やっと梅雨らしい天気となったと思ったのもつかの間。土曜日の知多半島は、早朝より抜けるような青空が広がり、強い日差しが降り注いでおりました。
部屋の温度計もお昼前には30℃を指し示し、「本当に6月か?」と思わずつぶやく暑い一日となったのでした。
梅雨の晴れ間を使い、日の出と共に畑に出て、雑草の刈り取りと苗へ肥料を施し、そして順調に実りを迎えている作物の収穫にいそしんでおりました。
さて、この土曜日は、もうひとつ「この季節ならでは」の大切な作業があったのであります。
「梅の雨」の名のごとく、この季節にしか出回らない梅の実を使っての年中行事。
そう、今年も梅干の仕込みの季節となりました。
梅を使ってのもうひとつの行事である「梅酒の仕込み」は、6月の初旬に行います。
しかし、この梅干の仕込みは、梅酒に遅れること2週間を隔てて行います。
実は、これにもちゃんとした理由がございます。
梅酒に使うのは、若々しく硬い「青梅」が適しており、そうした若々しい梅が手に入るのは、収穫シーズンの始まりの頃。対して、梅干に適しているのは、よく熟した梅。
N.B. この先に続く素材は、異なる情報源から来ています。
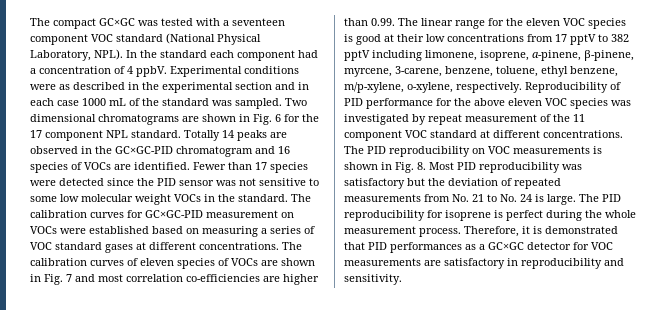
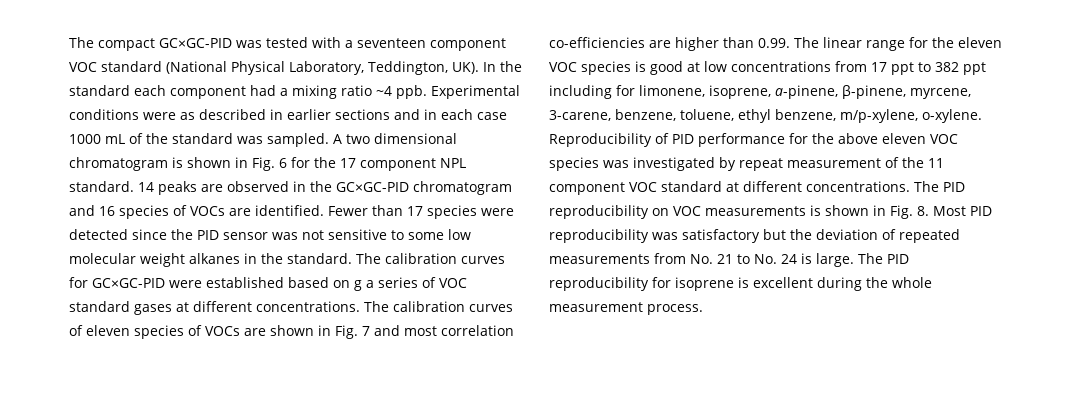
- The compact GC×GC was tested with a seventeen component VOC standard (National Physical Laboratory, NPL). In the standard each component had a concentration of 4 ppbV.
+ The compact GC×GC-PID was tested with a seventeen component VOC standard (National Physical Laboratory, Teddington, UK). In the standard each component had a mixing ratio ~4 ppb.
- Experimental conditions were as described in the experimental section and in each case 1000 mL of the standard was sampled.
+ Experimental conditions were as described in earlier sections and in each case 1000 mL of the standard was sampled.
- Two dimensional chromatograms are shown in Fig. 6 for the 17 component NPL standard.
+ A two dimensional chromatogram is shown in Fig. 6 for the 17 component NPL standard.
- Totally 14 peaks are observed in the GC×GC-PID chromatogram and 16 species of VOCs are identified.
+ 14 peaks are observed in the GC×GC-PID chromatogram and 16 species of VOCs are identified.
- Fewer than 17 species were detected since the PID sensor was not sensitive to some low molecular weight VOCs in the standard.
+ Fewer than 17 species were detected since the PID sensor was not sensitive to some low molecular weight alkanes in the standard.
- The calibration curves for GC×GC-PID measurement on VOCs were established based on measuring a series of VOC standard gases at different concentrations.
+ The calibration curves for GC×GC-PID were established based on g a series of VOC standard gases at different concentrations.
- The calibration curves of eleven species of VOCs are shown in Fig. 7 and most correlation co-efficiencies are higher than 0.99. The linear range for the eleven VOC species is good at their low concentrations from 17 pptV to 382 pptV including limonene, isoprene, a-pinene, β-pinene, myrcene, 3-carene, benzene, toluene, ethyl benzene, m/p-xylene, o-xylene, respectively.
+ The calibration curves of eleven species of VOCs are shown in Fig. 7 and most correlation co-efficiencies are higher than 0.99. The linear range for the eleven VOC species is good at low concentrations from 17 ppt to 382 ppt including for limonene, isoprene, a-pinene, β-pinene, myrcene, 3-carene, benzene, toluene, ethyl benzene, m/p-xylene, o-xylene.
- The PID reproducibility for isoprene is perfect during the whole measurement process. Therefore, it is demonstrated that PID performances as a GC×GC detector for VOC measurements are satisfactory in reproducibility and sensitivity.
+ The PID reproducibility for isoprene is excellent during the whole measurement process.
つまり、熟した梅の実が手に入るのは、収穫シーズンの最盛期から終わり頃にかけてと言う事なのであります。
(梅酒用の青梅)
(梅干用の完熟梅)
赤く熟しているのがお分かりでしょうか。
さて、いつもお世話になる青果屋さんに出向き、市場から競り落としてくれた梅を受け取って、まずは、桶の中に水を張って浸します。
こうして、3時間ほど水に浸して梅の実の「アク」を抜いてやります。
(水に浸してアク抜き中)
ここまで終えたら、ちょっと一息。
とっくに30℃を超えている中での作業で汗まみれの僕は、シャワータイム。そして、朝採れたばかりのズッキーニ を塩コショウで炒めて、それをおかずにお昼ご飯といたします。
主食はもちろん「泡の出る黄金色の液体」。
食事を終えて、一時間ほどのんびりしたら、さあ、いよいよ作業の本番です。
まずは、梅の実からヘタを取ります。
(「竹串」を使ってひとつづつ)
作業そのものは梅酒と同様なのですが、今回助っ人 が、子ども会の集会に出かけていて、お留守。
しかも、梅酒の時とは違い、梅の実の数も倍以上あります。
もっとも、これまで独りでやっていた作業ですから、さして苦にはなりません。
かれこれ、一時間ほどで10kgの梅を処理いたしました。
続いて、梅の実をしっかりタオルでふき取り水気を取ってやります。
いよいよ桶への仕込みです。ここで大切なポイントは2つ。
「しっかり殺菌をしてやること」
そして
「まんべんなく塩を行き渡らせること」
このふたつを注意すれば、誰にでも梅干を作る事ができます。
まず、漬け込む桶と重石を洗剤で洗い、水気を良くふき取ったら、最後に消毒用アルコールでしっかり拭いてやります。
これで器は準備オーケー。
今度は、梅に取り掛かります。
まず、ボールの中に40度のウォッカを注ぎ、その中に梅を潜らせます。これで梅の実の殺菌を行います。(この場合35度のホワイトリカーでも良いです)
(ウォッカに潜らせて梅の実を殺菌)
続けて、表面が濡れたまま、塩をまぶしてやります。
先にウォッカで表面が濡れている為、梅の実に塩がしっかりついてくれます。
この時使う塩は、必ず「あら塩」です。
(塩をまぶして)
これを先ほど殺菌した漬物桶の中に入れて、一段出来たら塩を振り、また梅を入れて塩を振るという作業を繰り返します。
このときの塩の量は、
梅の実の重量に対して18%。
「15%でもなければ、20%でもない」
昔から伝わっているこの分量には「古の人々の知恵」が詰まっていると確信しているの僕なのであります。
全ての実を桶に入れたら、後は重石をして、完了です。
(重石をかけて)
こうして、10日間ほど保存している間に梅の実から酸っぱい液体が滲み出してきます。
これが「梅酢」。
この梅酢が出たら、今度は、そこに「赤しそ」を漬け込む作業が待っています。
梅雨が明けて、「土用」のころ、天日に干したら、今年の梅干の仕込み作業は終了します。
梅雨の晴れ間のとある田舎の日常でした。